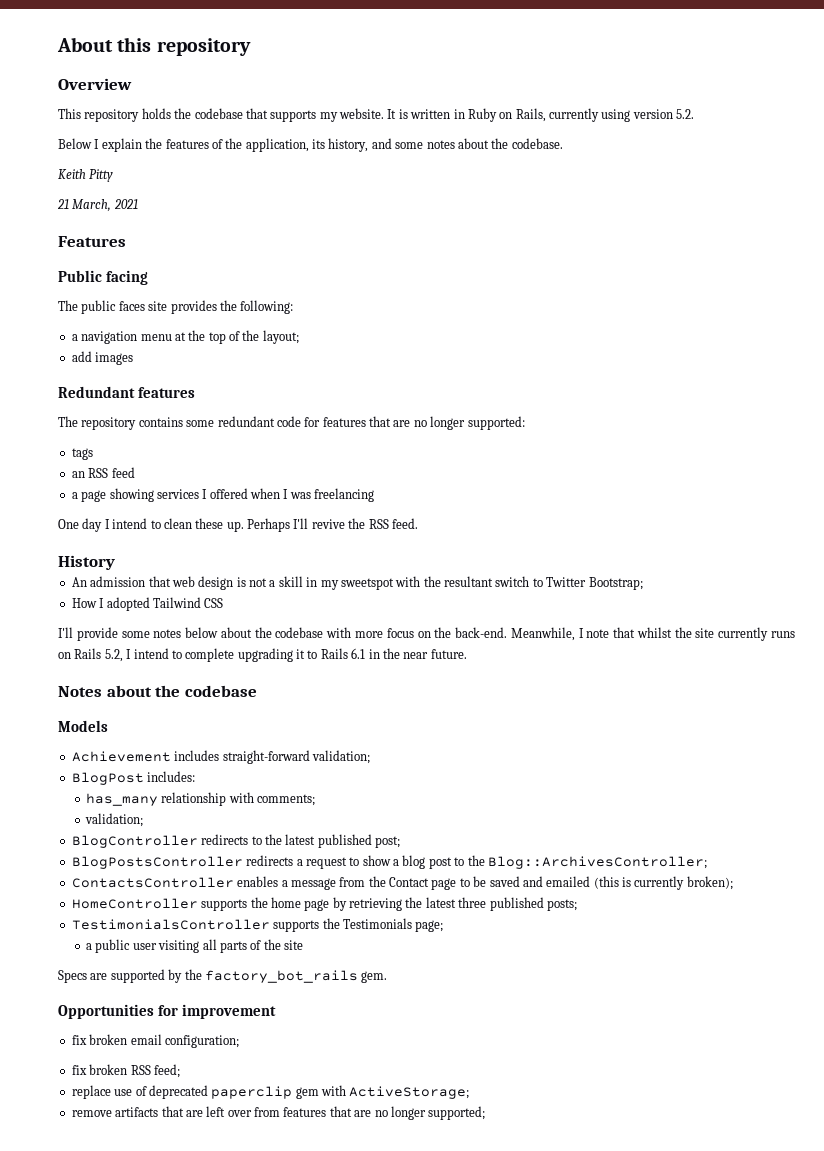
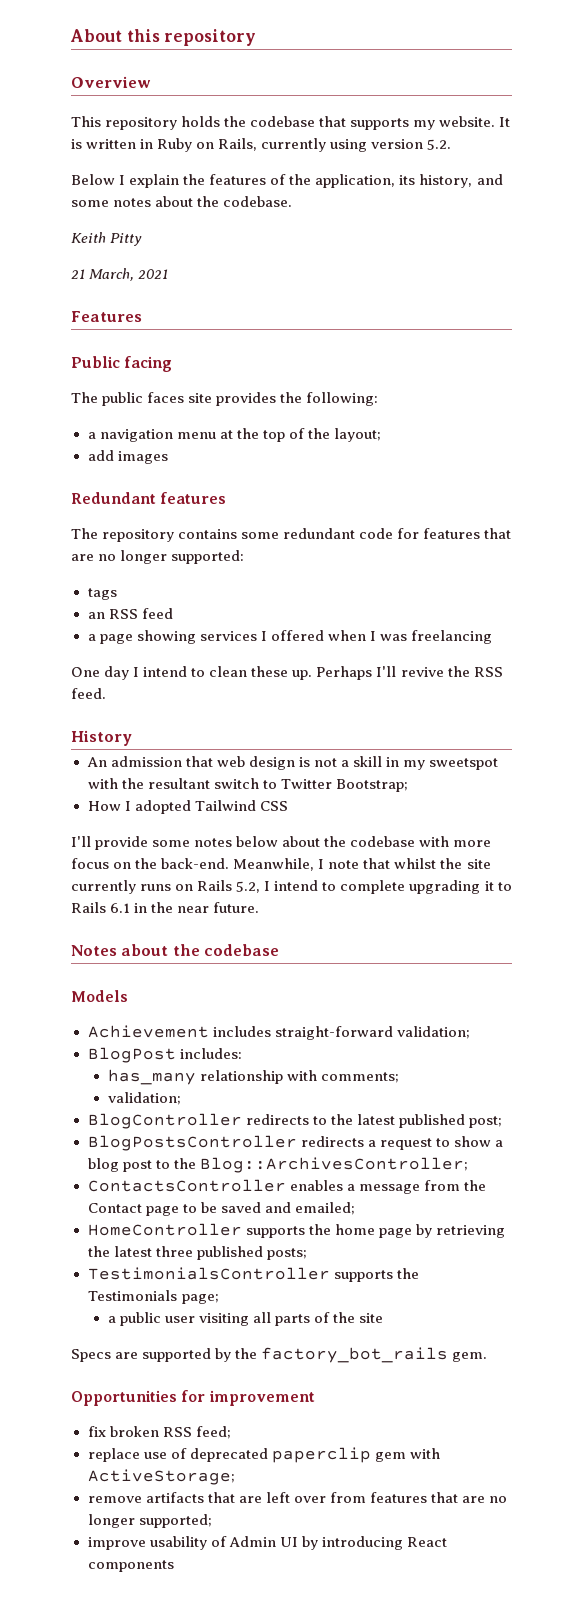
[546,876,733,890] emailed (this is currently broken); -> [294,1202,355,1215] emailed;
[71,1034,239,1048] // fix broken email configuration; -> (315, 1398) none
(486, 1113) none -> [87,1536,447,1550] [87,1560,174,1572] // improve usability of Admin UI by introducing React components

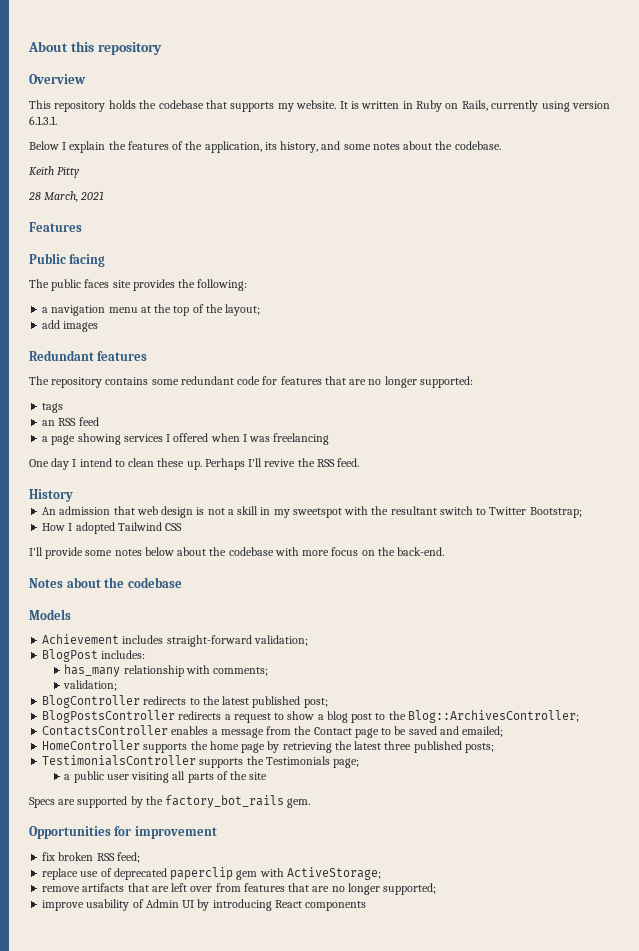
[427,139,452,150] 5.2. -> [29,116,57,125] 6.1.3.1.
[71,269,85,279] 21 -> [28,192,41,200] 28
[233,858,491,871] [71,880,512,894] [71,902,260,913] Meanwhile, I note that whilst the site currently runs on Rails 5.2, I intend to complete upgrading it to Rails 6.1 in the near future. -> (445, 551) none

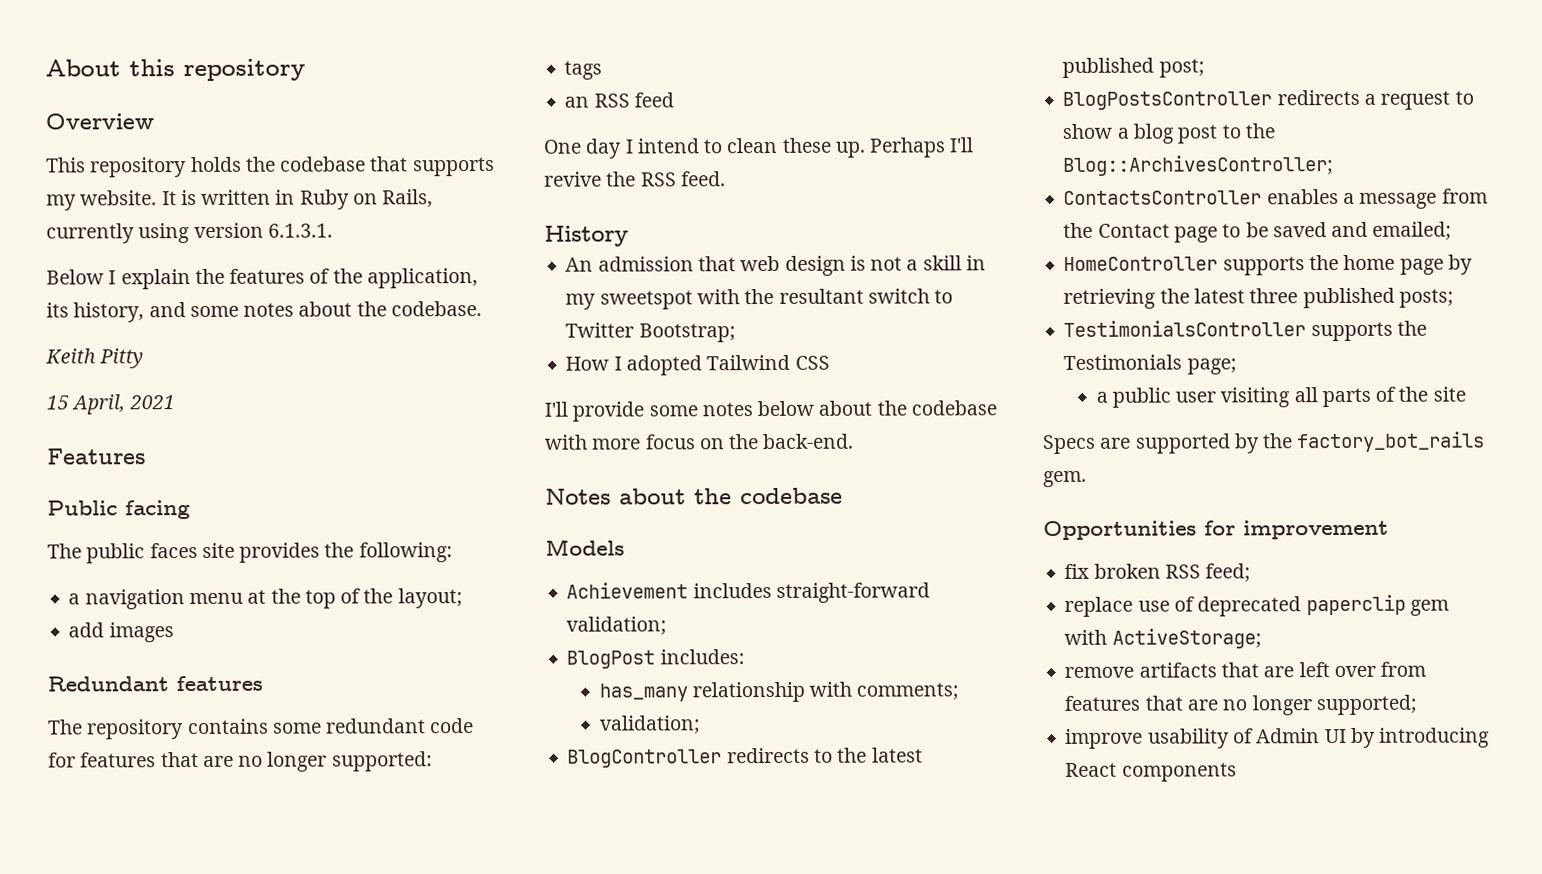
[28,191,79,202] 28 March, -> [46,394,126,415] 15 April,
[42,433,330,445] // a page showing services I offered when I was freelancing -> (674, 100) none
● ● ● ●
**EXERCISE BRIEF:**
Where a line of the records has the string "broken", return that line.

**SOLUTION FOR THIS PROBLEM:**
[546,876,733,890] emailed (this is currently broken); -> [294,1202,355,1215] emailed;
[71,1034,239,1048] // fix broken email configuration; -> (315, 1398) none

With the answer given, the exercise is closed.